Boubacar Yacine Diallo, ancien ministre et ancien président du défunt Conseil national de la communication (CNC devenu Haute autorité à la communication- HAC) recadre ainsi Alpha Condé. Ce précurseur de la libéralisation des ondes en Guinée et patron de presse estime au passage que : « Même quand la sécurité intérieure et extérieure de l’Etat est touchée, je pense que la profession de foi du Président ne peut se matérialiser que par la loi. Et puisque la loi a prévu de punir tout ce qui peut être délit ou crime, je pense que voir se soustraire de ces lois-là, c’est tout simplement  être en désaccord avec ces lois là et cela est inacceptable. »
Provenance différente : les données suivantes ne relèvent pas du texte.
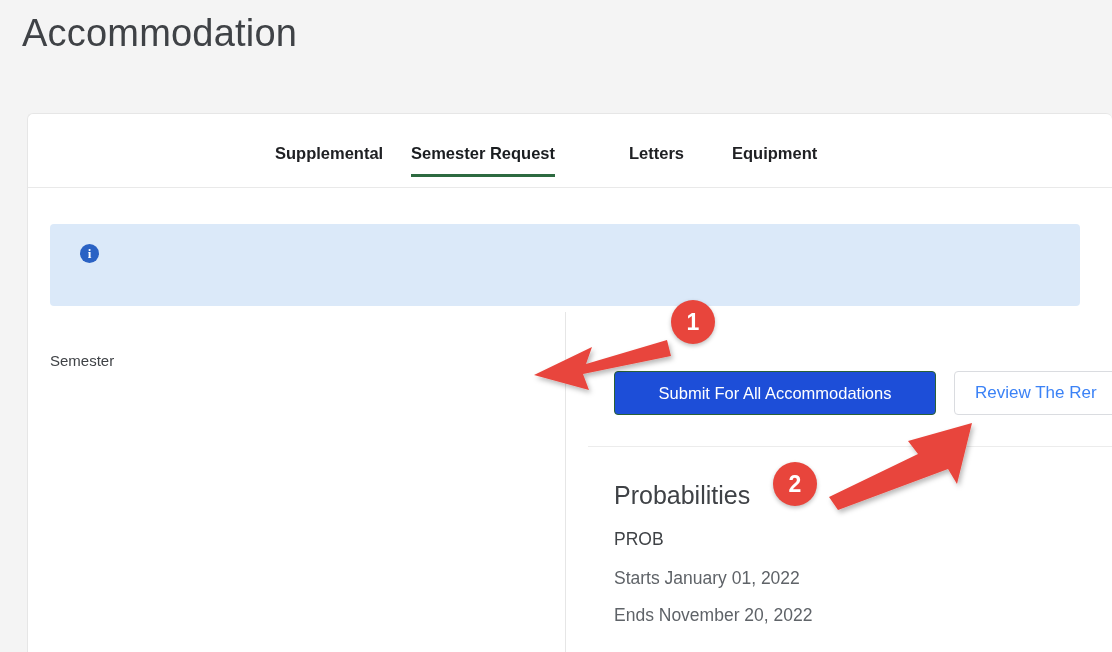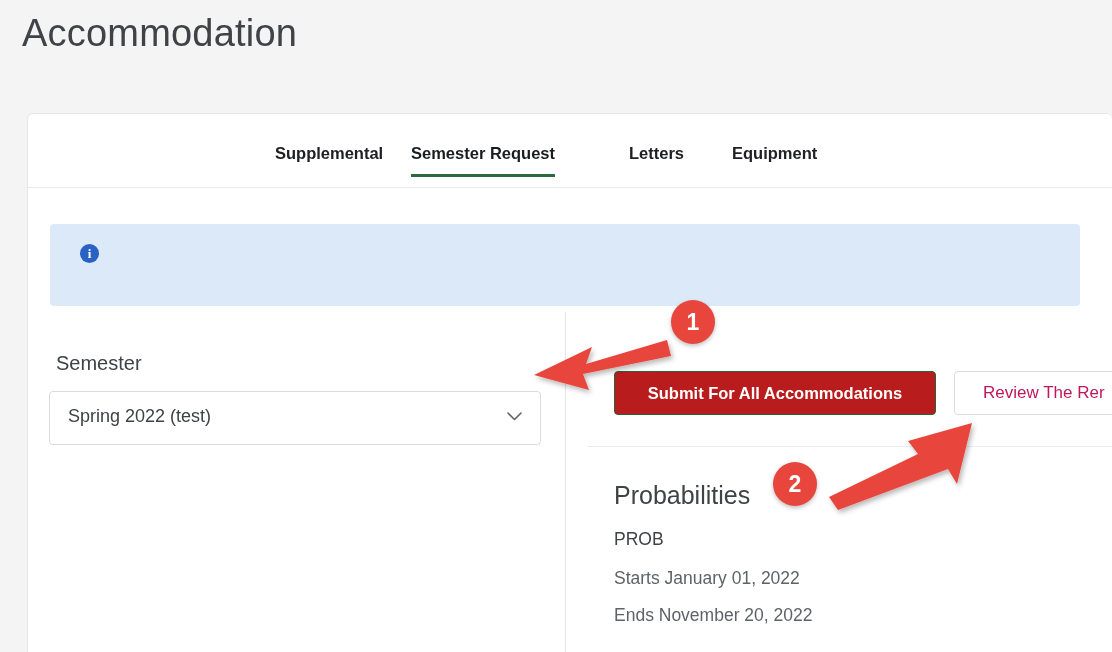"Semester" .field-label { font-size: 20px -> 15px; left: 56px -> 50px }
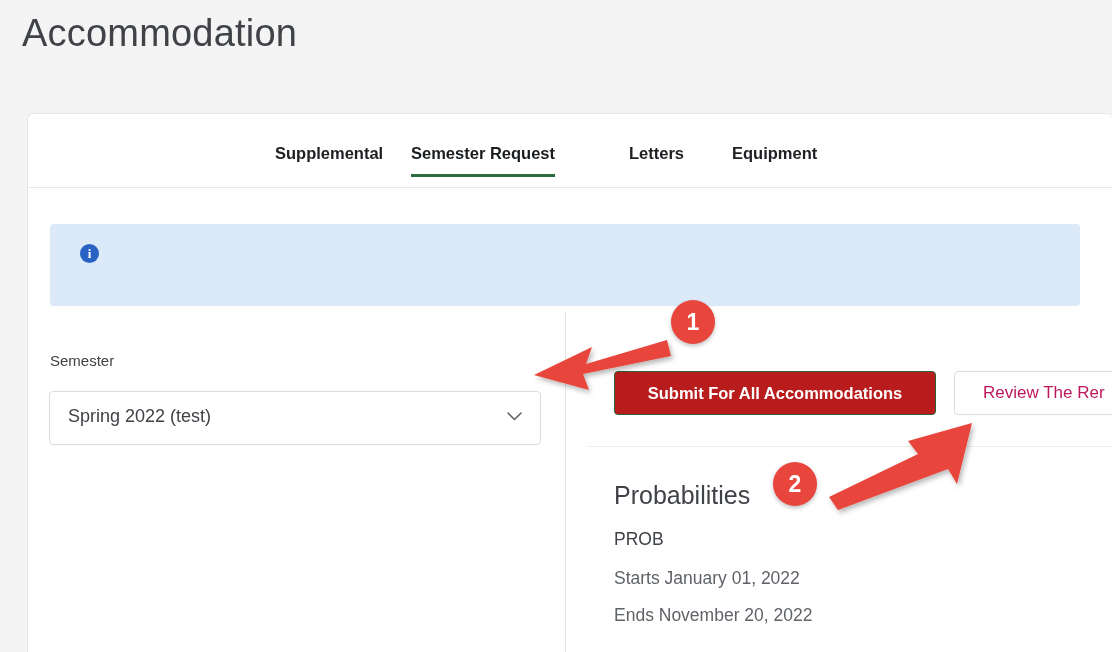"Submit For All Accommodations" .btn-primary { background: #b91c1c -> #1d4ed8; font-weight: bold -> normal }
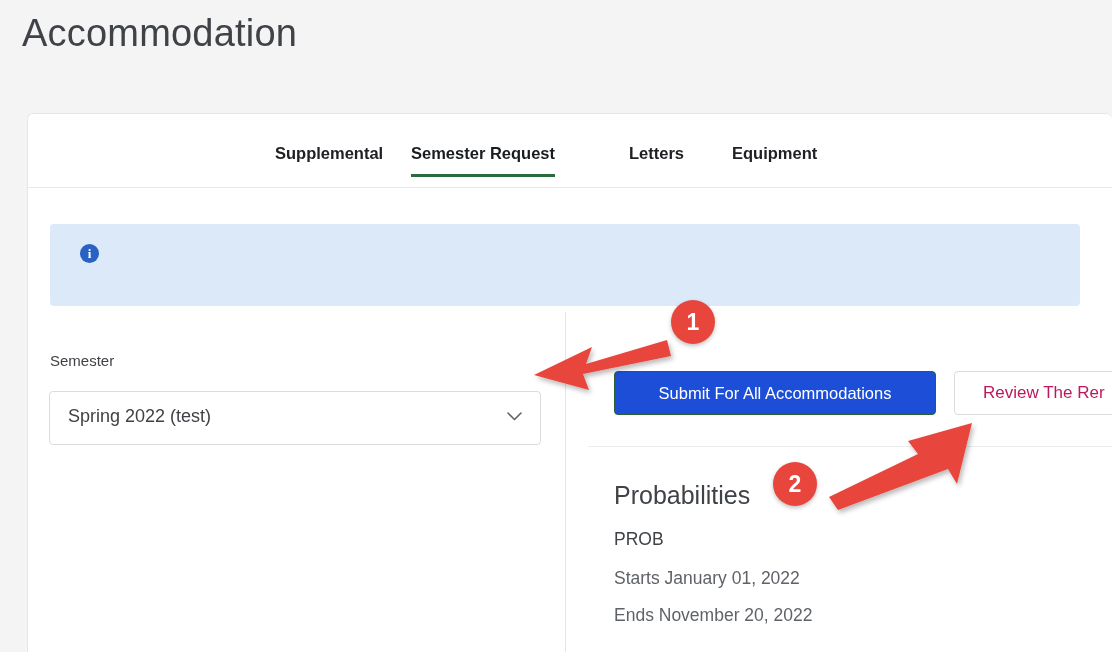"Review The Rer" .btn-secondary-label { color: #be185d -> #3b82f6; left: 28px -> 20px }
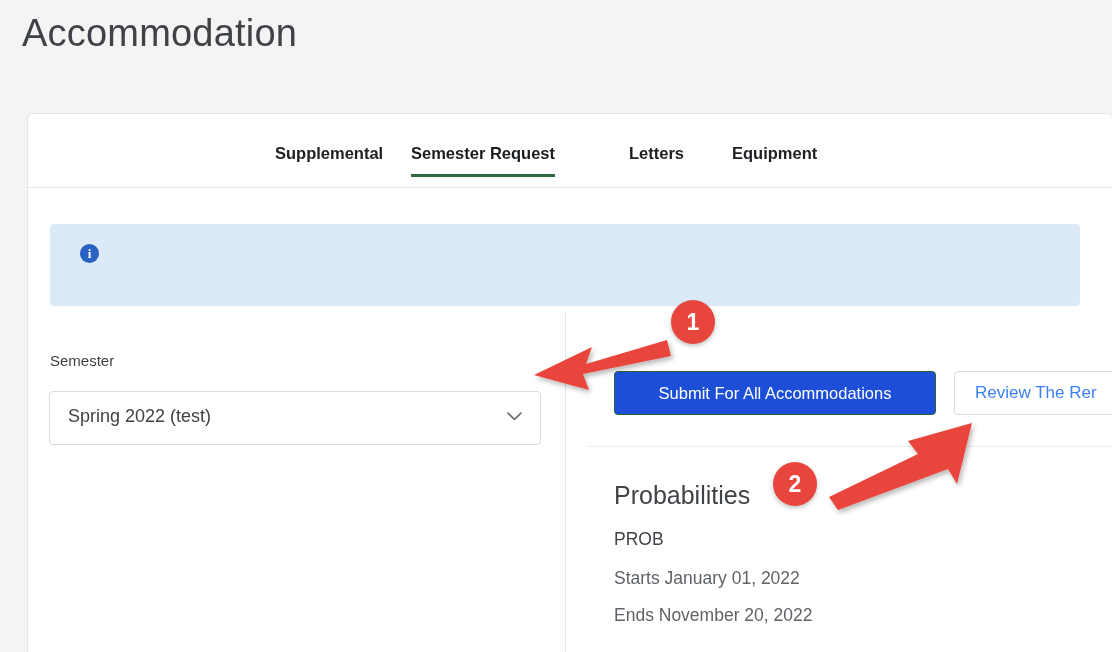"Spring 2022 (test)" div.select-box { html: <div> <span>Spring 2022 (test)</span> <span> <svg> <path></path> </svg> </span> </div> -> none }
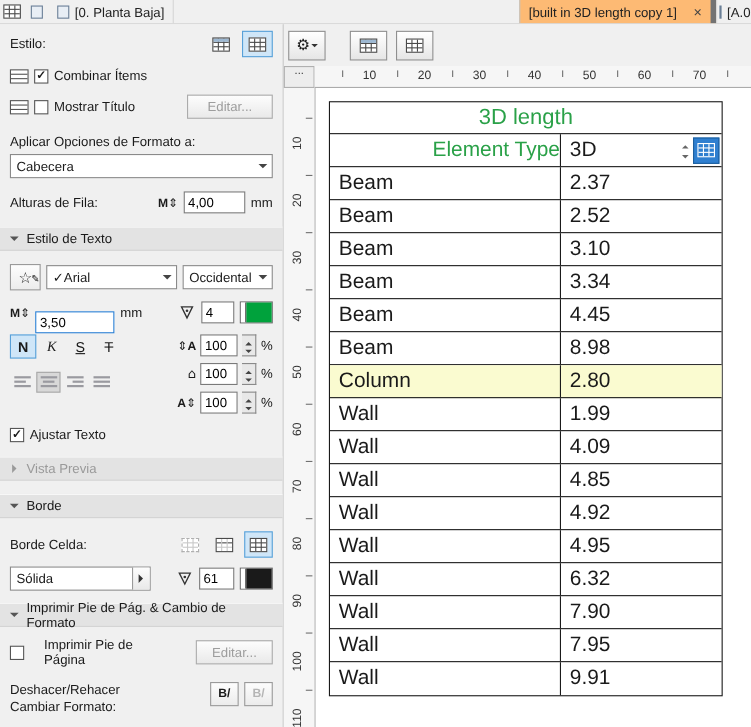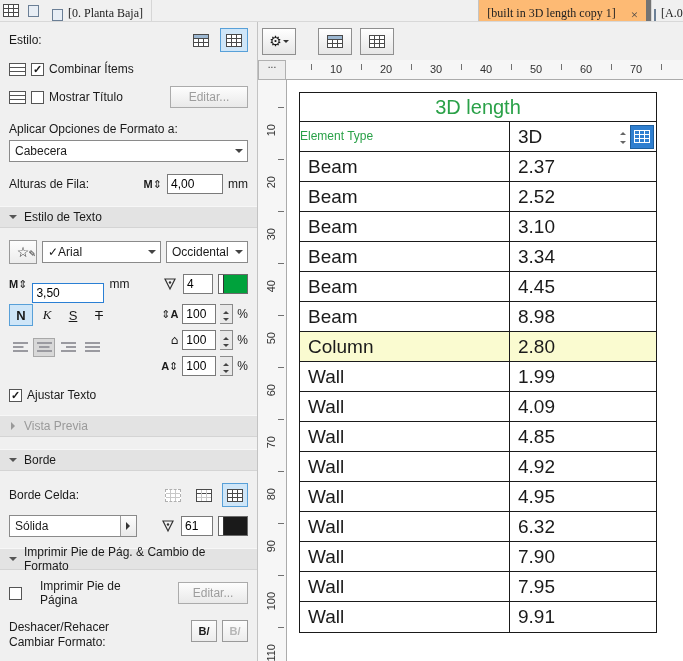"[0. Planta Baja]" .tab { align-items: flex-end -> center; font-family: Liberation Serif, serif -> none }
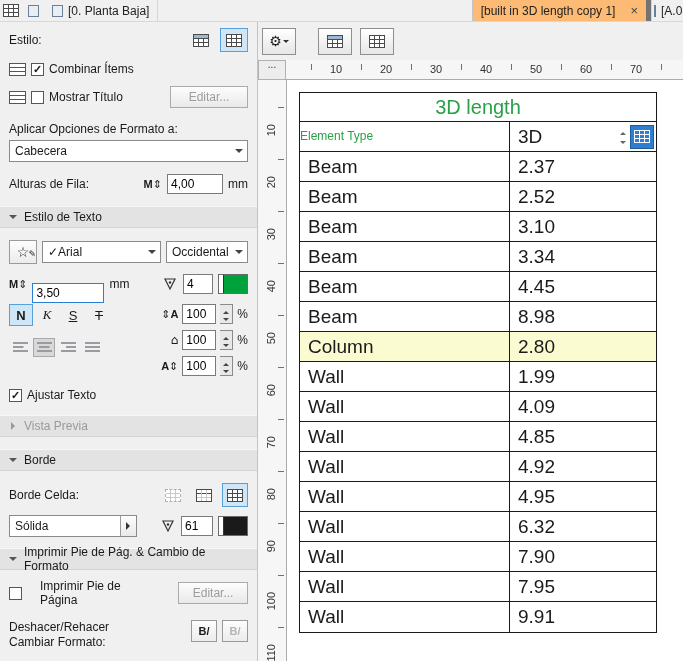"Element Type" .th1 { font-size: 12px -> 19px; text-align: left -> right }
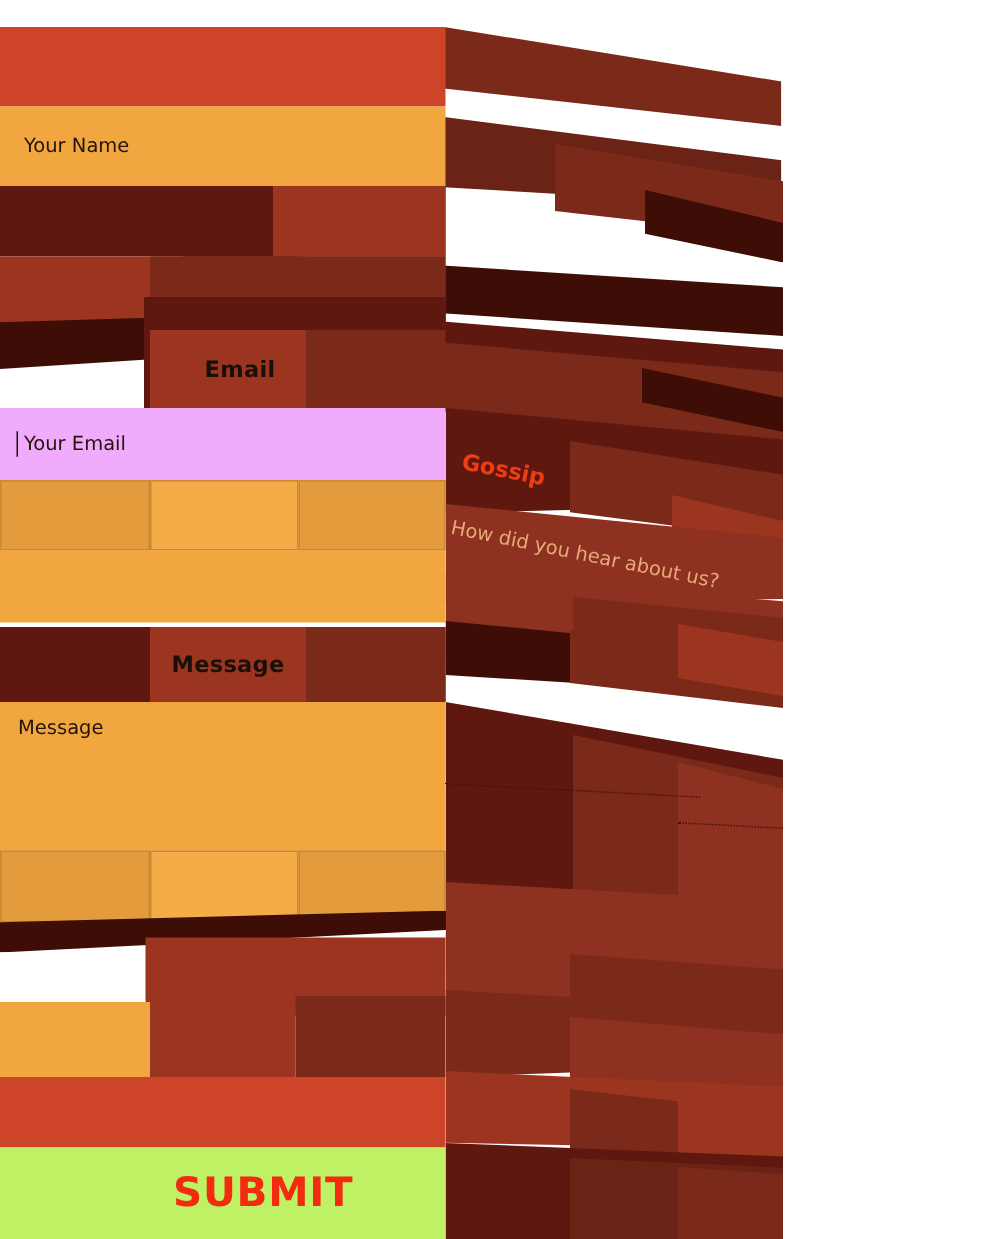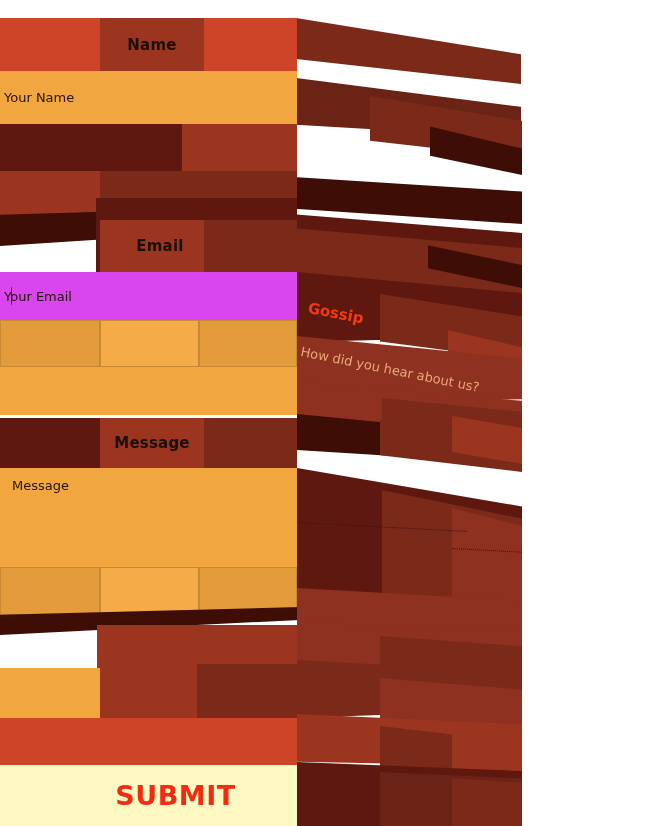"Name" div.face { html: <div> <div>Name</div> </div> -> none }
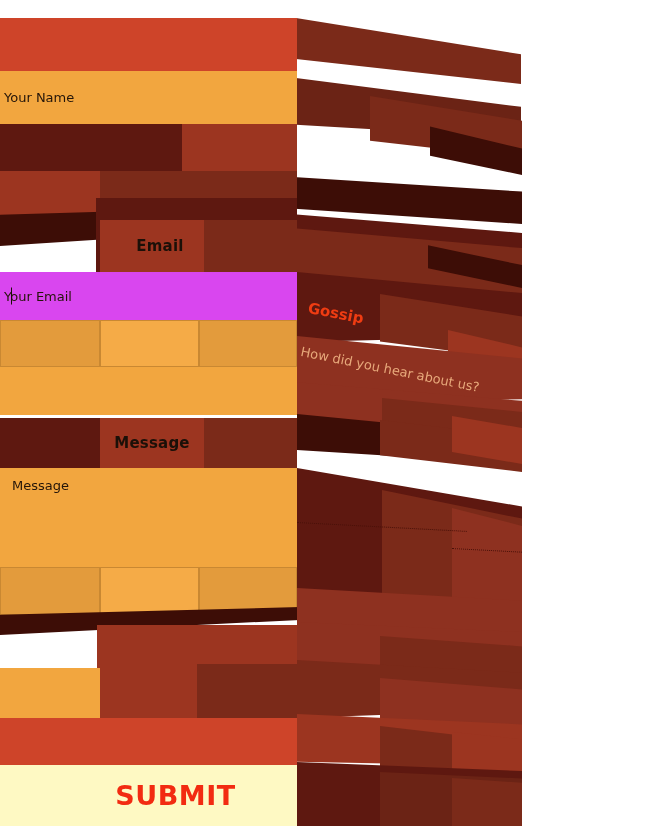"Your Name" .ph { padding-left: 4px -> 16px }
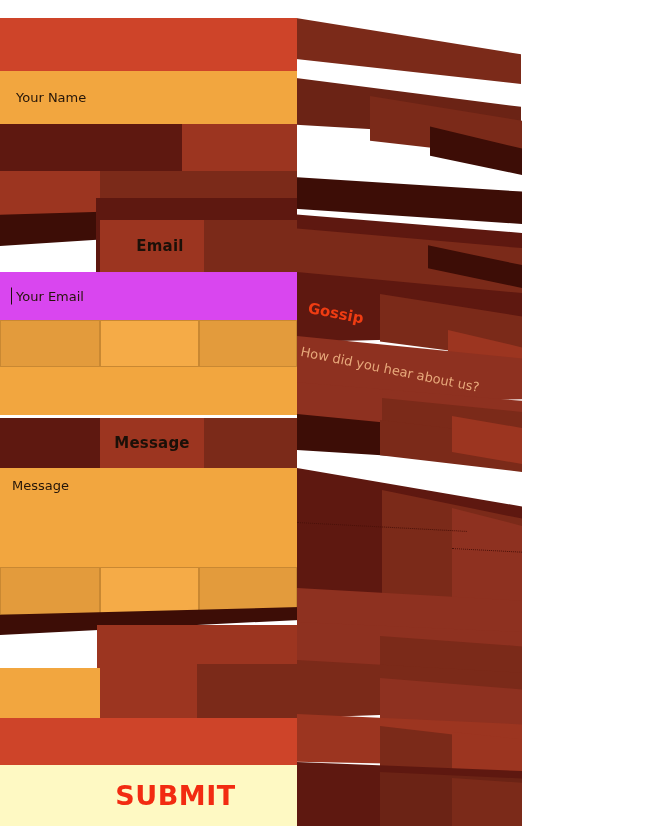"Your Email" div.blk { background: #d946ef -> #f0abfc }
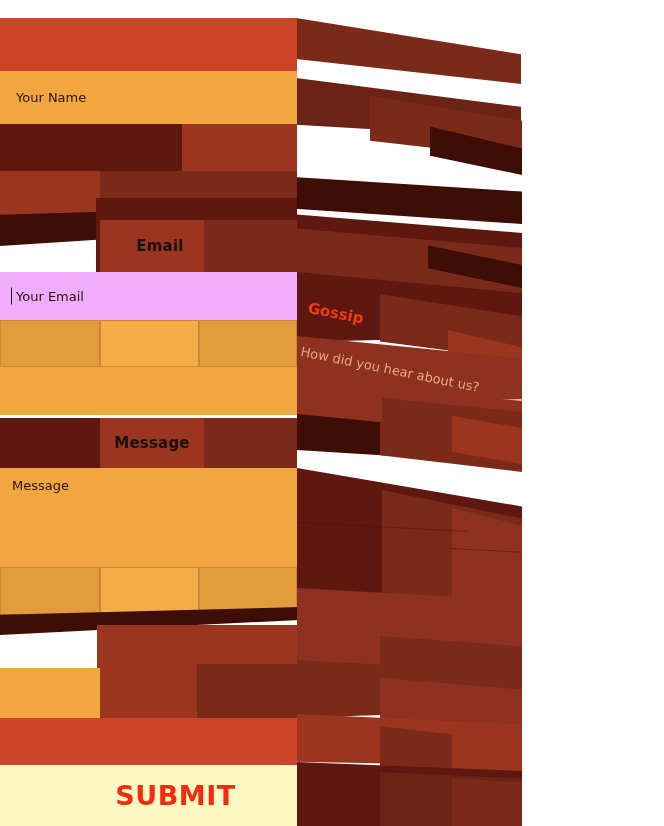"SUBMIT" div.blk { background: #fef9c3 -> #bef264 }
En conséquence, Boubacar Yacine Diallo tranche : « Tout ceux qui veulent  s’exprimer devraient pouvoir le faire mais dans les limites de la loi, de l’éthique et de la déontologie», après tout, les journalistes ont des droits et des devoirs qu’ils doivent respecter. De toute évidence, poursuit le vieux journaliste, « La presse ira partout pour chercher l’information qui intéressera l’opinion publique. »

Comme pour dire que le camarade Soumah, celui par qui le malheur est arrivé est une source d’information et donc, il n’est pas à exclure. Surtout que : « Il y en a trois qui ne sont pas totalement autorisées : c’est la sécurité intérieure et extérieure de l’Etat, c’est la protection de la vie privée et puis il y a la protection de la procédure judiciaire. » Seulement, les médias ont préféré ranger leur matériel au lieu d’aller à la pêche des informations syndicales.